Persistence and Compliance among United States patients with advanced Renal Cell Carcinoma receiving treatment with Pazopanib

Trial description: Advances in understanding the biology and genetics associated with advanced renal cell carcinoma (aRCC) have led to novel targeted approaches for treatment including tyrosine kinase inhibitors (TKIs), mammalian target of rapamycin (mTOR) inhibitors and a monoclonal antibody. In the United States (US), pazopanib is one of the currently available, targeted, oral TKI therapies approved by the Food and Drug Administration (FDA) in 2009 for the treatment of subjects with aRCC. The current study proposes to assess treatment patterns among aRCC subjects who receive pazopanib as treatment for aRCC. The primary objective of this study is to estimate medication persistence and compliance (adherence) among aRCC subjects receiving treatment with pazopanib.
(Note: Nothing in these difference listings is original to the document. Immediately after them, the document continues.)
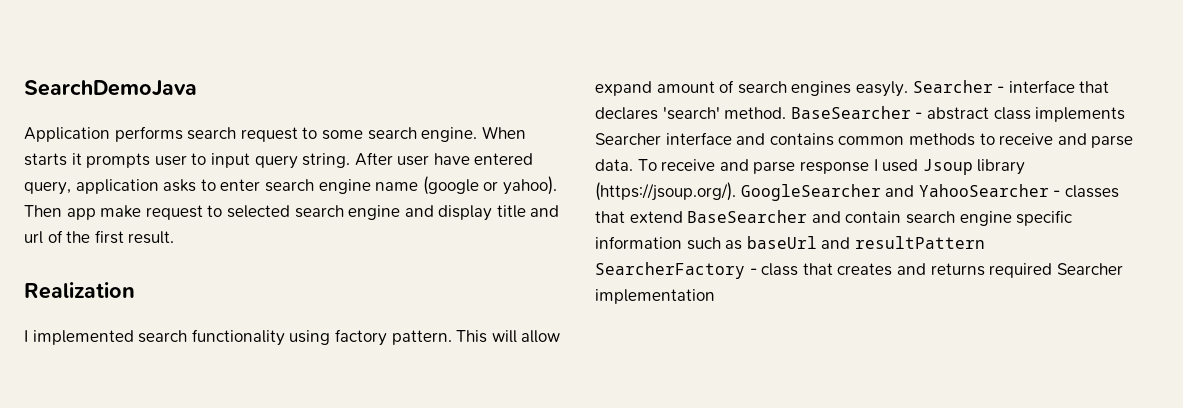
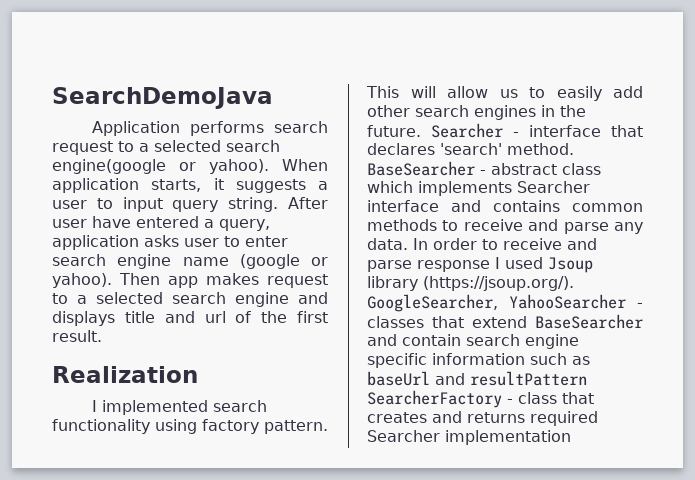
- Application performs search request to some search engine. When starts it prompts user to input query string.
+ Application performs search request to a selected search engine(google or yahoo). When application starts, it suggests a user to input query string.
- After user have entered query, application asks to enter search engine name (google or yahoo).
+ After user have entered a query, application asks user to enter search engine name (google or yahoo).
- Then app make request to selected search engine and display title and url of the first result.
+ Then app makes request to a selected search engine and displays title and url of the first result.
- This will allow expand amount of search engines easyly.
+ This will allow us to easily add other search engines in the future.
- BaseSearcher - abstract class implements Searcher interface and contains common methods to receive and parse data. To receive and parse response I used Jsoup library (https://jsoup.org/). GoogleSearcher and YahooSearcher - classes that extend BaseSearcher and contain search engine specific information such as baseUrl and resultPattern SearcherFactory - class that creates and returns required Searcher implementation
+ BaseSearcher - abstract class which implements Searcher interface and contains common methods to receive and parse any data. In order to receive and parse response I used Jsoup library (https://jsoup.org/). GoogleSearcher, YahooSearcher - classes that extend BaseSearcher and contain search engine specific information such as baseUrl and resultPattern SearcherFactory - class that creates and returns required Searcher implementation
The secondary objectives are to describe demographic and clinical characteristics of aRCC subjects receiving treatment with pazopanib and to describe treatment and utilization patterns among aRCC subjects receiving treatment with pazopanib. Subjects treated with pazopanib as first or second line therapy will be included in the analyses. This is a descriptive study employing a retrospective, cohort study design. The data sources for this study are the MarketScan Commercial Database and the MarketScan Medicare Supplemental Database. The MarketScan Commercial Database contains records of the inpatient visits, outpatient visits, and outpatient prescription-drug experience of employees and their dependents. The overall age distribution of the MarketScan Commercial population is similar to that of a nationally representative population of persons with employer-sponsored health insurance in Medical Expenditure Panel Survey (MEPS).